### Difference listings
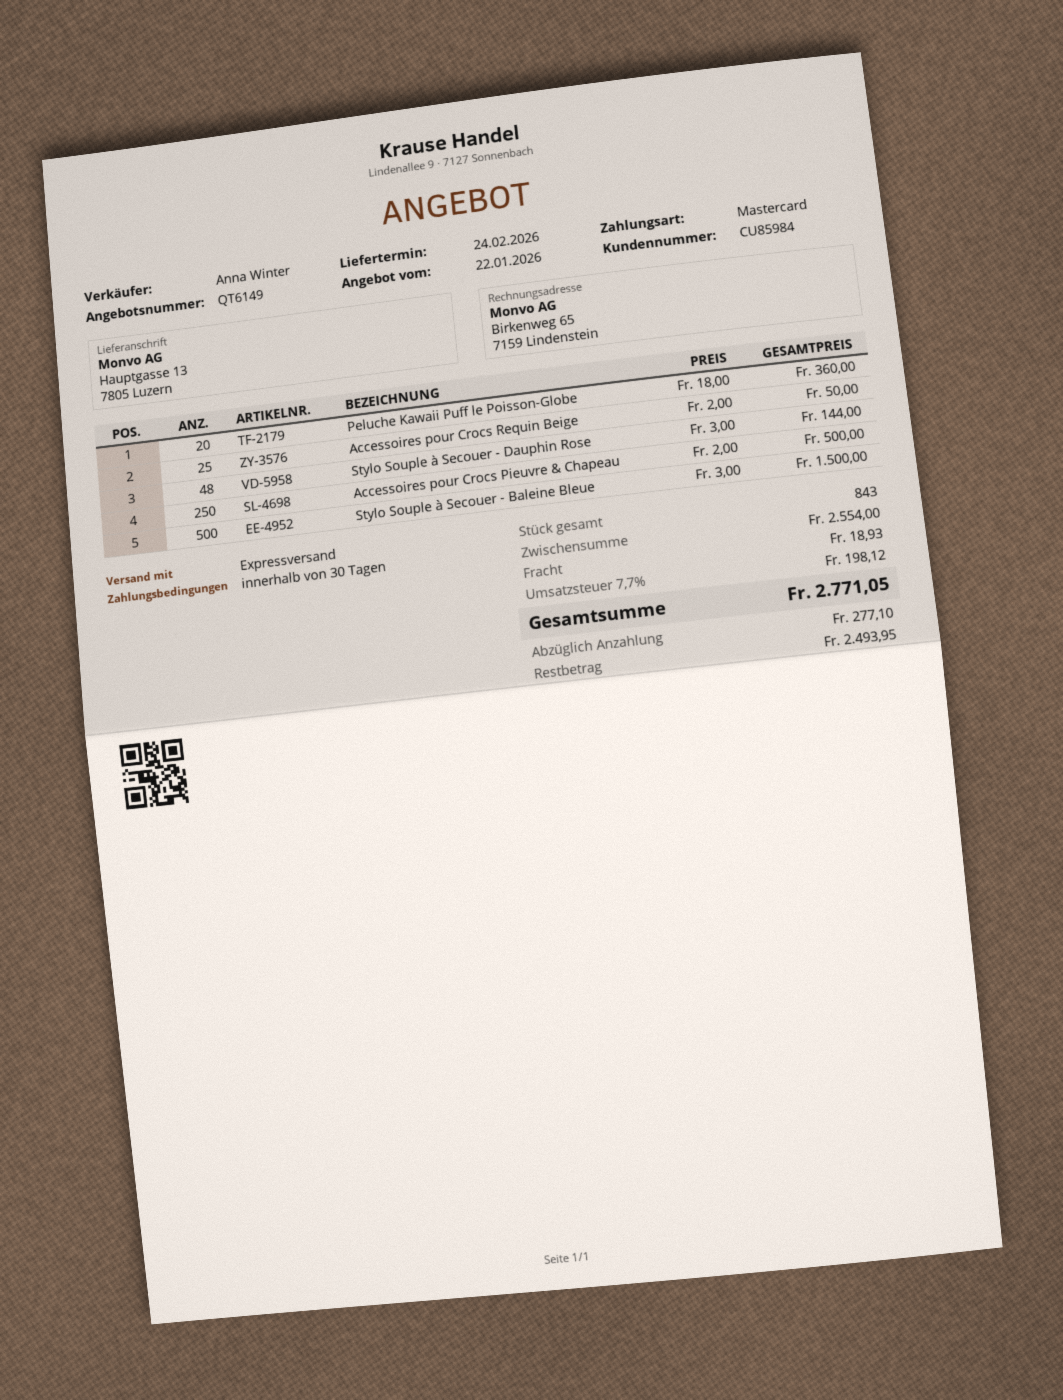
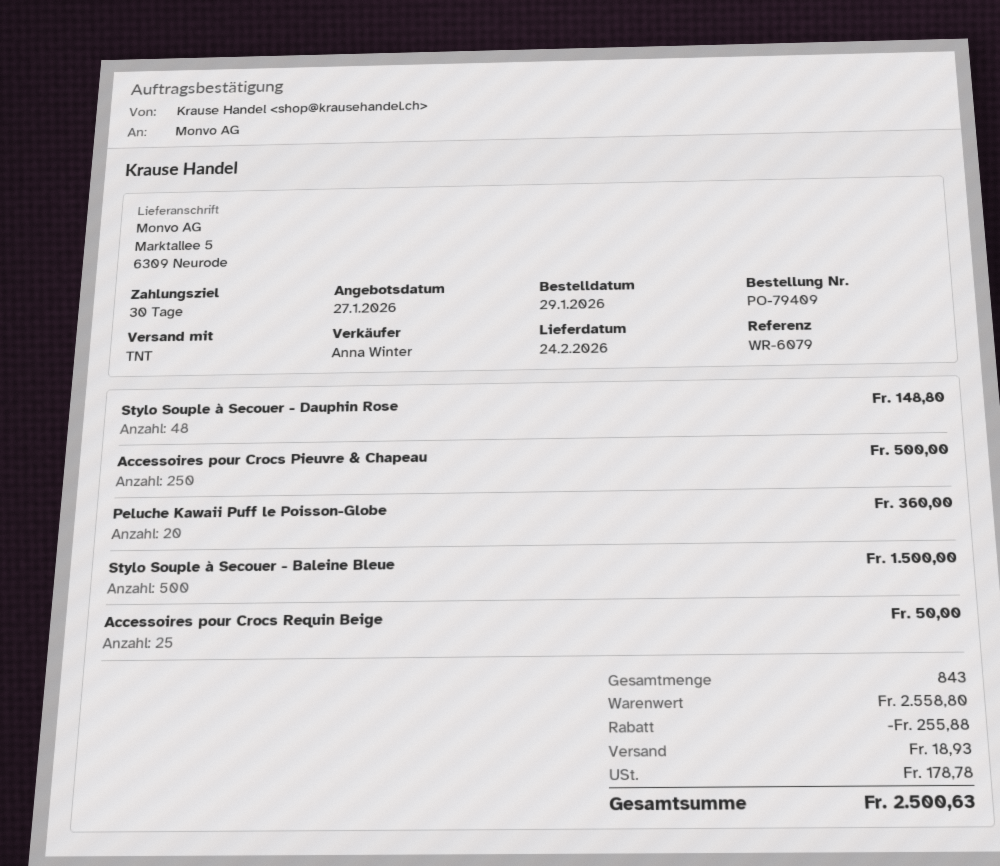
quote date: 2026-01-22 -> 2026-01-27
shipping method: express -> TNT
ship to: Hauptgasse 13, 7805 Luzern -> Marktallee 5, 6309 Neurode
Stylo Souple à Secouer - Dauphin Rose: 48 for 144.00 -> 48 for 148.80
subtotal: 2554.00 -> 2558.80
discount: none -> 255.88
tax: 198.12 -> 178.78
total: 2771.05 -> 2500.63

### PROBLEM TO SOLVE
Please output the line that contains "shipping method: express -> TNT" and every line after it in the entries above, exactly, and nothing more.

### PROBLEM SOLUTION
shipping method: express -> TNT
ship to: Hauptgasse 13, 7805 Luzern -> Marktallee 5, 6309 Neurode
Stylo Souple à Secouer - Dauphin Rose: 48 for 144.00 -> 48 for 148.80
subtotal: 2554.00 -> 2558.80
discount: none -> 255.88
tax: 198.12 -> 178.78
total: 2771.05 -> 2500.63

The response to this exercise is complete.